Start of MATERIAL FOR THE TASK

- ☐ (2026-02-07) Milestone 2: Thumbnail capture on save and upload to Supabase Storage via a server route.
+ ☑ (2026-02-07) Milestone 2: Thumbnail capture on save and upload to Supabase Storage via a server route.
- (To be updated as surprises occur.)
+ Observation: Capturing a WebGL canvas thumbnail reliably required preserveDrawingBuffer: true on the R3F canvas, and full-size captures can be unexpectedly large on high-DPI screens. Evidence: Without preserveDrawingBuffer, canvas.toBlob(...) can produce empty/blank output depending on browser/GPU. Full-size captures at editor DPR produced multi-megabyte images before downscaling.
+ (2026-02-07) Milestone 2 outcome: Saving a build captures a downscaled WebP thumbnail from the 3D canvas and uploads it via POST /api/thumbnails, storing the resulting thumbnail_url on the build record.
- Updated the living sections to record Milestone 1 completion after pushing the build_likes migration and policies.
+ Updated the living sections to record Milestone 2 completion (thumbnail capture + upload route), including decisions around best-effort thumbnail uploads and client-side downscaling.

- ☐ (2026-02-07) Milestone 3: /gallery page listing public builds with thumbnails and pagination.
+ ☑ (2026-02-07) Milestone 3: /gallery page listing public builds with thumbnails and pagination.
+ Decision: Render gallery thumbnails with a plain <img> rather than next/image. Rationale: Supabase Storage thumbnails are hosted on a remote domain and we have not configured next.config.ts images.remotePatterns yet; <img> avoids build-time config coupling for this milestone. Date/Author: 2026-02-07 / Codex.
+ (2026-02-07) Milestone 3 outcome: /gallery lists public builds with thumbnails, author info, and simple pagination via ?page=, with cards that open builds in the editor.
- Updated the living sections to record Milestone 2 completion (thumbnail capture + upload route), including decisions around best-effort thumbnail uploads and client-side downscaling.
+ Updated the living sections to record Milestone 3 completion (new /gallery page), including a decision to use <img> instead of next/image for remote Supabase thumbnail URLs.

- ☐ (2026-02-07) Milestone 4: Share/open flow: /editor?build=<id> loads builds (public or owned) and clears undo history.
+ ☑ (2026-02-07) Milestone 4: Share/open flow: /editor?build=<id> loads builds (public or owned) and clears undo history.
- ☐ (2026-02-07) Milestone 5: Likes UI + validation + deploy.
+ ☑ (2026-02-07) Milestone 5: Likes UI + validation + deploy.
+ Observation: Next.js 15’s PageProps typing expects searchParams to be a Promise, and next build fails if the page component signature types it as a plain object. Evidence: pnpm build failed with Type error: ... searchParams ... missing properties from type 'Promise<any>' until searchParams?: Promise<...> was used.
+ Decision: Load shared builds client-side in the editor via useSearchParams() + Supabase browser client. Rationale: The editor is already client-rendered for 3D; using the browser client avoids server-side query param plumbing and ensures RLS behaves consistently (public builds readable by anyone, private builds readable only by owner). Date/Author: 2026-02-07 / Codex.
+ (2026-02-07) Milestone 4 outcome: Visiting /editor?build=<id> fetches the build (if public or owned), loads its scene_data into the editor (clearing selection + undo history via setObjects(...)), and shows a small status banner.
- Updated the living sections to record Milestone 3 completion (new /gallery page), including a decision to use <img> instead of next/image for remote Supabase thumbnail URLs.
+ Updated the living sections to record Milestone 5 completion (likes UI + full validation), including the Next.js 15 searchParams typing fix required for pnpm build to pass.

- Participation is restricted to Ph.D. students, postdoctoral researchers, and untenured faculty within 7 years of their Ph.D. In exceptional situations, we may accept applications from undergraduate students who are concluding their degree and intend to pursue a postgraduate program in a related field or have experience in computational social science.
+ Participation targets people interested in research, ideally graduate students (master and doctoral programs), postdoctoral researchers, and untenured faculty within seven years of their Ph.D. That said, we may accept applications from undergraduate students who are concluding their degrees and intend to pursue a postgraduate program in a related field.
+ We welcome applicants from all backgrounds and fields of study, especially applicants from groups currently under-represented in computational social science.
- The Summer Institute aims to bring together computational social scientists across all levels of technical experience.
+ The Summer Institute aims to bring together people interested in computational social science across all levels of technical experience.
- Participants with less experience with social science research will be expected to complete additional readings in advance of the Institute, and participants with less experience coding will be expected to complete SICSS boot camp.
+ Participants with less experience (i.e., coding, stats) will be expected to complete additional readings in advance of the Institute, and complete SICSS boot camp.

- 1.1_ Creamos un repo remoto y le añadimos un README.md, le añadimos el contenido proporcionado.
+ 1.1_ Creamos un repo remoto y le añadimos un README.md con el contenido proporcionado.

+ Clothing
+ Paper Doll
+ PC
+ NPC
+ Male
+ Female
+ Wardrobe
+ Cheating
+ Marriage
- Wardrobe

End of MATERIAL FOR THE TASK

== EXERCISE ==
Report back each line of the entries that holds the string "undo".

== TASK RESPONSE ==
- ☐ (2026-02-07) Milestone 4: Share/open flow: /editor?build=<id> loads builds (public or owned) and clears undo history.
+ ☑ (2026-02-07) Milestone 4: Share/open flow: /editor?build=<id> loads builds (public or owned) and clears undo history.
+ (2026-02-07) Milestone 4 outcome: Visiting /editor?build=<id> fetches the build (if public or owned), loads its scene_data into the editor (clearing selection + undo history via setObjects(...)), and shows a small status banner.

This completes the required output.